As usual, the guy on the other end of the line growled: “Yeah?”
“This is T.J. Flood. Give me the boss. We have an emergency.” Silence on the line. T.J. waited. This time, however, the wait was minimal.
“What emergency, shamus?” Packy Shannon’s voice said without preamble.
“The fuzz are gonna bust your Opera Alley horse parlor at one o’clock today precisely.”
That news brought another brief silence. “Where did you pick this up, Flood? Who told you?”
“Some guy, says he was calling from the chief of police’s office. Says the Southern District captain – some guy named Hoertkorn? – is pulling it off by himself. No tip-off, no nudge in the ribs.”
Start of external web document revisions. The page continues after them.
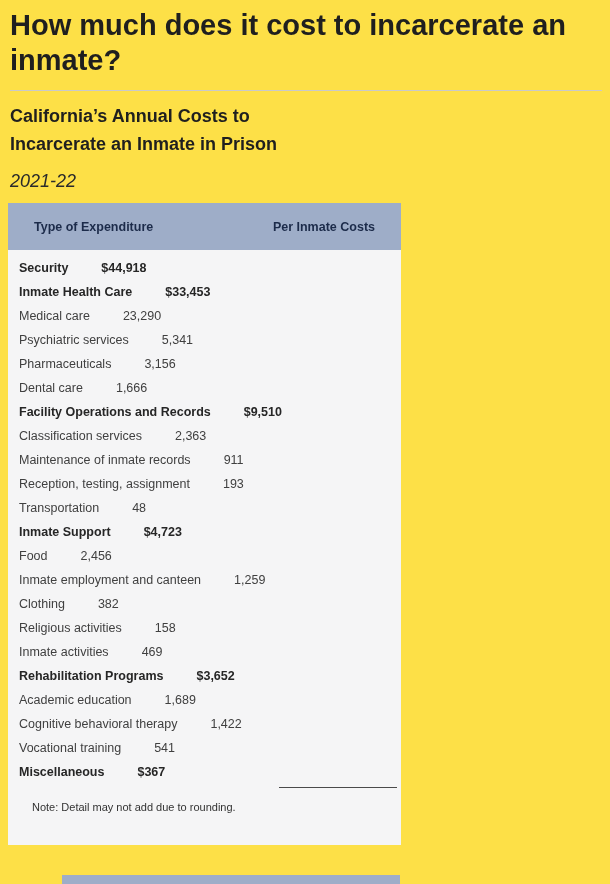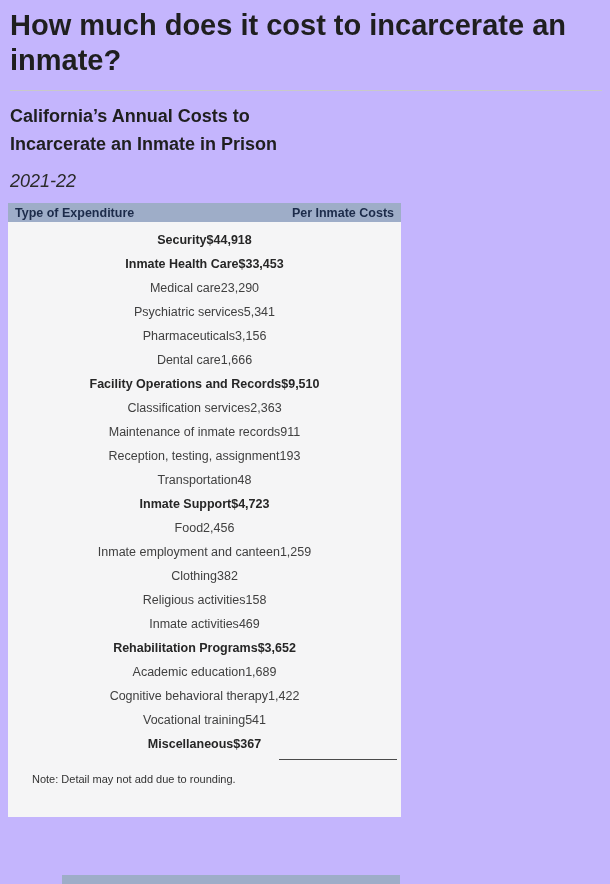"How much does it cost" .page { background: #c4b5fd -> #fde047 }
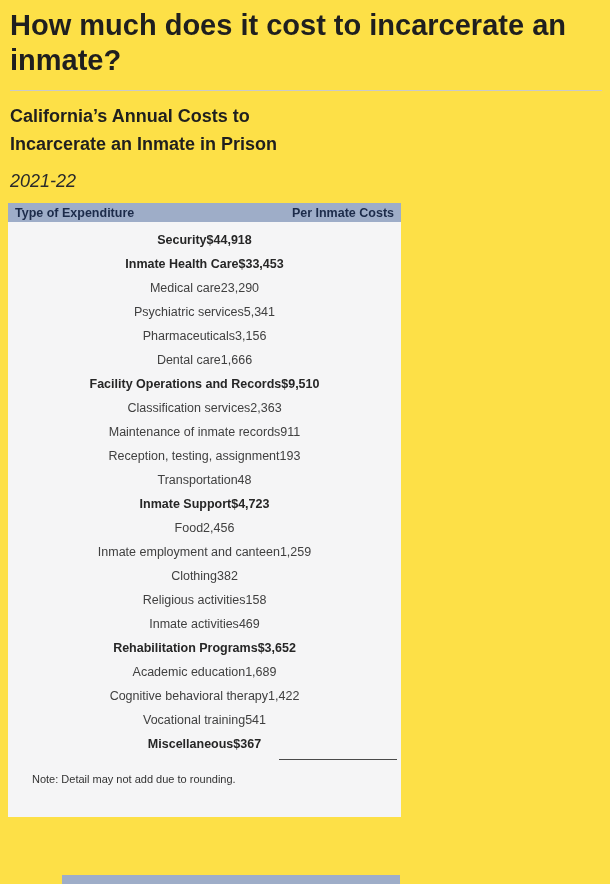"Type of Expenditure" .thead { height: 19px -> 47px; padding: 0 7px -> 0 26px }
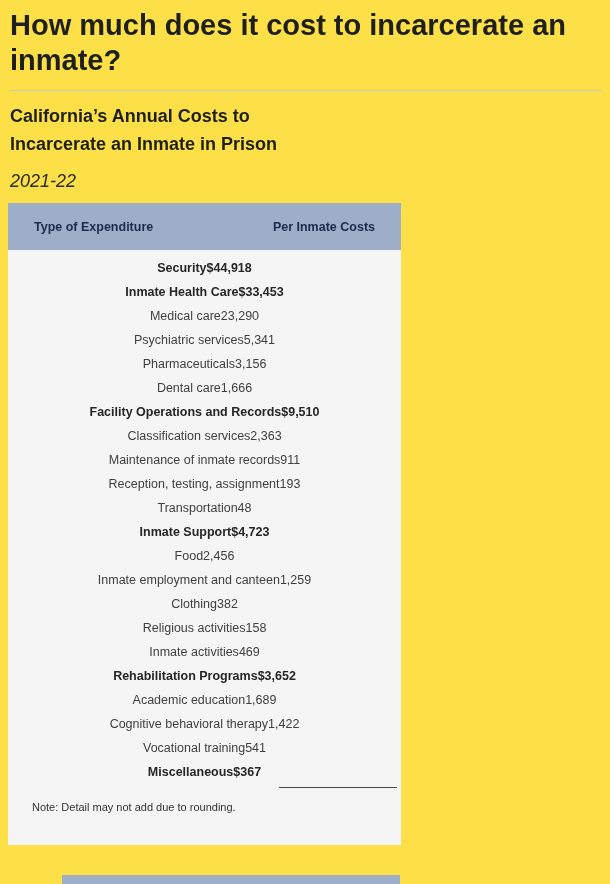"Security" .row { gap: none -> 33px; justify-content: center -> flex-start }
“Is this snitch in the chief’s office reliable?”
“How in hell should I know?” T.J. said. “He didn’t send me an engraved business card. He said he was ticked off because this Southern District captain was trying to pull a swifty so he could look like a real copper rather than a crooked one.”
“Georgie Hoertkorn!” Shannon exploded. “That two-bit, two-timing weasel! He’s been on the arm for years and now that he’s ass-deep in trouble, he’s stabbing me in the back! Thanks, Flood. I’ll take care of this.”
“What are you going to do?”
“Do? I’m going to tidy up Opera Alley. My boys can break down a wire room in less than two hours. No phones, no tickers, no wires. Not even a scrap of paper. All that sonofabitch Ho
ertkorn will find is an empty cage and a couple of ticket windows.”
Shannon hung up. You’re welcome, T.J. told himself. Maybe I’ll ankle over and watch the fun. Should be quite a production. But that’s quite a hike over to Third Street and one o’clock would cut into my lunch hour, anyway. Let the flatfeet play without me.
****
Sam Flood had lunch with Edwin Atherton at his domicile on Hyde Street. Atherton had a spacious suite of rooms in the swank Keystone Building on Nob Hill. The furnishings made Sam a little uncomfortable. This seems ostentatious for a humble private investigator, he thought. And the city’s taxpayers are paying for it – I’m paying for it.
After their catered lunch of cold cuts and salad was cleared away, Atherton got down to business. “We’re having problems with witnesses,” he said. “There aren’t very many who have the gumption to come forward and testify. These poor saps are highly vulnerable because most of them have police records. Even if they don’t, those damn clever defense lawyers – shysters, in my view – treat them with scorn and contempt.”
“To them, it’s just a job,” Sam said. “A well-paying job. And there’s a certain segment of the legal profession which treats law and order as a game. A competition to be won, no matter what the truth is.”